L’obiettivo di Polka Dot non è solo fare spettacolo, ma portare un po’ della cultura polacca anche negli altri Paesi, dove è possibile farlo senza il rischio di essere aggrediti. La drag queen ha spiegato a Pink News che ha capito di aver fatto bene il suo lavoro quando una ragazza l’ha avvicinata per dirle:
Grazie, Polka, per quello che hai fatto stasera. Mi sentivo come se fossi tornata in Polonia, ma con la differenza che posso tenere la mano della mia ragazza e non avrò paura che qualcuno possa picchiarmi per questo.
E questa ragazza è solamente una dei tanti giovani polacchi LGBT che ogni anno lasciano la loro terra natia per il Regno Unito, il primo Paese a cui pensano per iniziare una nuova vita.
La drag queen polacca Polka Dot contro l’omofobia del suo Paese
Quindi, oltre allo spettacolo, c’è appunto la volontà di mostrare la Polonia e la sua cultura:
Io, ad esempio, sono una polacca orgogliosa e mi manca il mio paese. SLAV 4 U mi dà l’opportunità di celebrare la cultura pop polacca con un tocco queer. Mi permette di celebrare chi sono veramente in un modo che invece non potrei fare in Polonia.
SLAV 4 U, allo stesso modo, non è solo un terzetto per fare spettacoli. Ma è una sfida, una battaglia contro l’omofoboia che la fa da padrona in Polonia. Non si tratta solo della politica, ma anche della popolazione che si sente legittimata ad attaccare le minoranze, con il benestare dei leader politici, a partire dal presidente.
E il timore che questo possa arrivare in Regno Unito
Polka Dot ha questa paura: l’onda omofoba della Polonia potrebbe arrivare nel Regno Unito.
Il governo britannico dovrebbe osservare da vicino ciò che sta accadendo in Polonia e non solo commentare ufficialmente, ma anche fare tutto il possibile affinché tali cose non accadano qui.
Per “non finire sulle brutte pagine dei libri di storia accanto alla Polonia“, il Regno Unito deve attivarsi e portare avanti le leggi promesse per i diritti civili.
Le giravolte di Boris Johnson
Il governo di Boris Johnson non sta procedendo molto bene, in questo senso. Ad esempio la legge sul divieto delle terapie di conversione è ancora ferma, nonostante le parole d’impegno del primo ministro. C’è poi il fallimento del Gender Recognition Act, la riforma per semplificare il cambio di genere delle persone trans, bloccata e attuata solo in parte.
Non si può poi dimenticare che negli ultimi anni si è registrato un sempre più alto numero di attacchi di stampo omofobo.
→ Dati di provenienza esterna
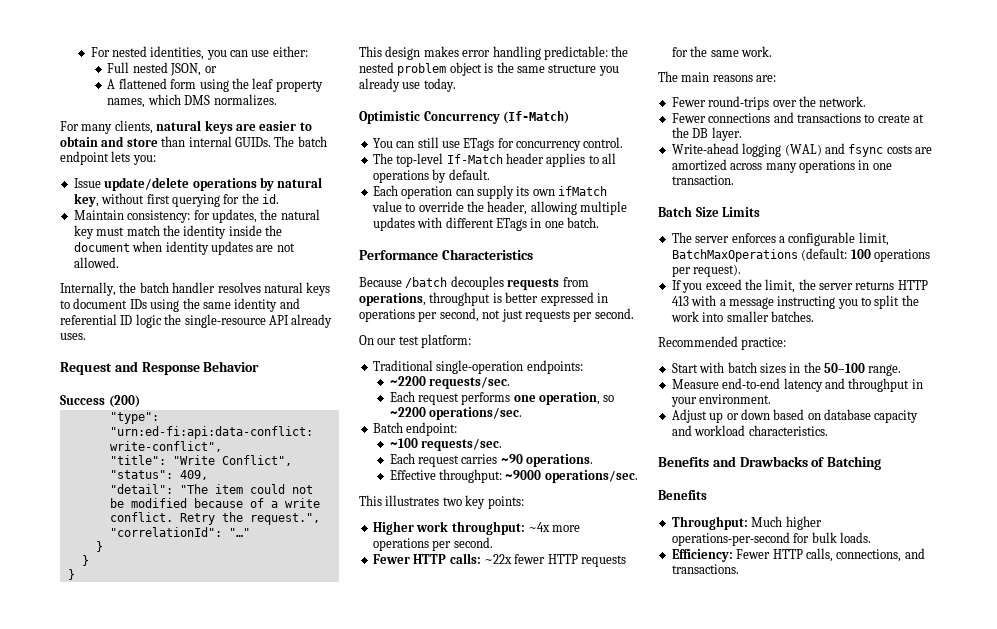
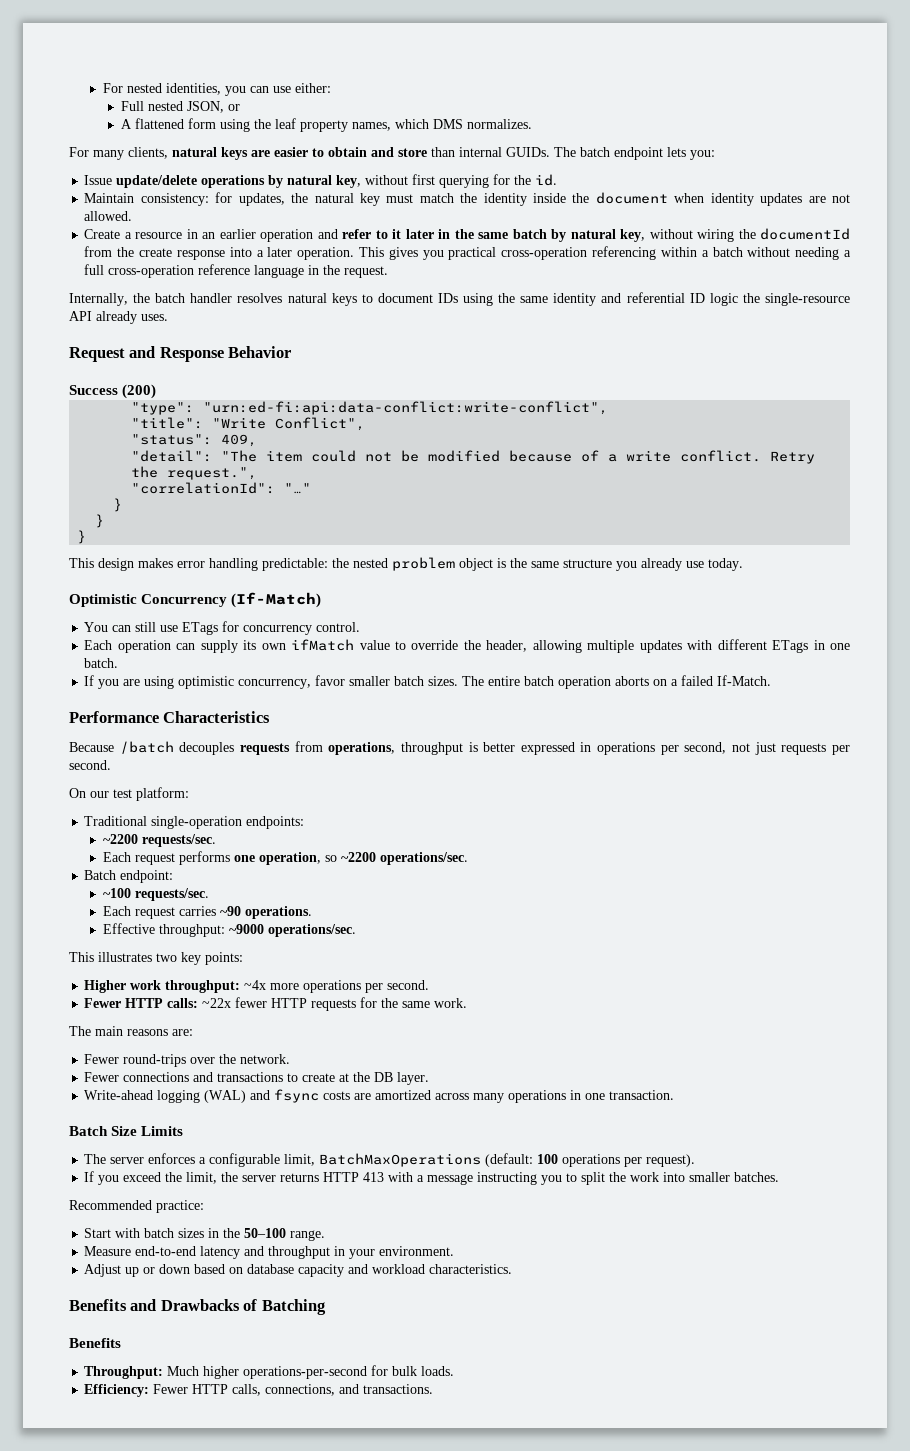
+ Create a resource in an earlier operation and refer to it later in the same batch by natural key, without wiring the documentId from the create response into a later operation. This gives you practical cross‑operation referencing within a batch without needing a full cross‑operation reference language in the request.
- The top‑level If-Match header applies to all operations by default.
+ If you are using optimistic concurrency, favor smaller batch sizes. The entire batch operation aborts on a failed If-Match.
Ma la paura di Polka Dot è fondata? Si spera naturalmente di no, anche se Boris Johnson nel corso degli ultimi decenni si è espresso più volte sulla comunità LGBT, mostrando in ogni occasione numerose giravolte, smentendosi da solo.
Se negli anni ’90 era un accanito oppositore ai matrimoni egualitari e aveva una opinione piuttosto negativa degli omosessuali, agli inizi del 2000 era addirittura andato contro il proprio partito per votare delle leggi contro le discriminazioni (ad esempio la sezione 28). Grande partecipazione ai pride, a campagne pro-matrimonio per le persone dello stesso sesso. Negli ultimi due anni, invece, ha dato l’ok per un divieto del matrimonio nelle Bermuda, e ha nominato un noto transfobico come consigliere.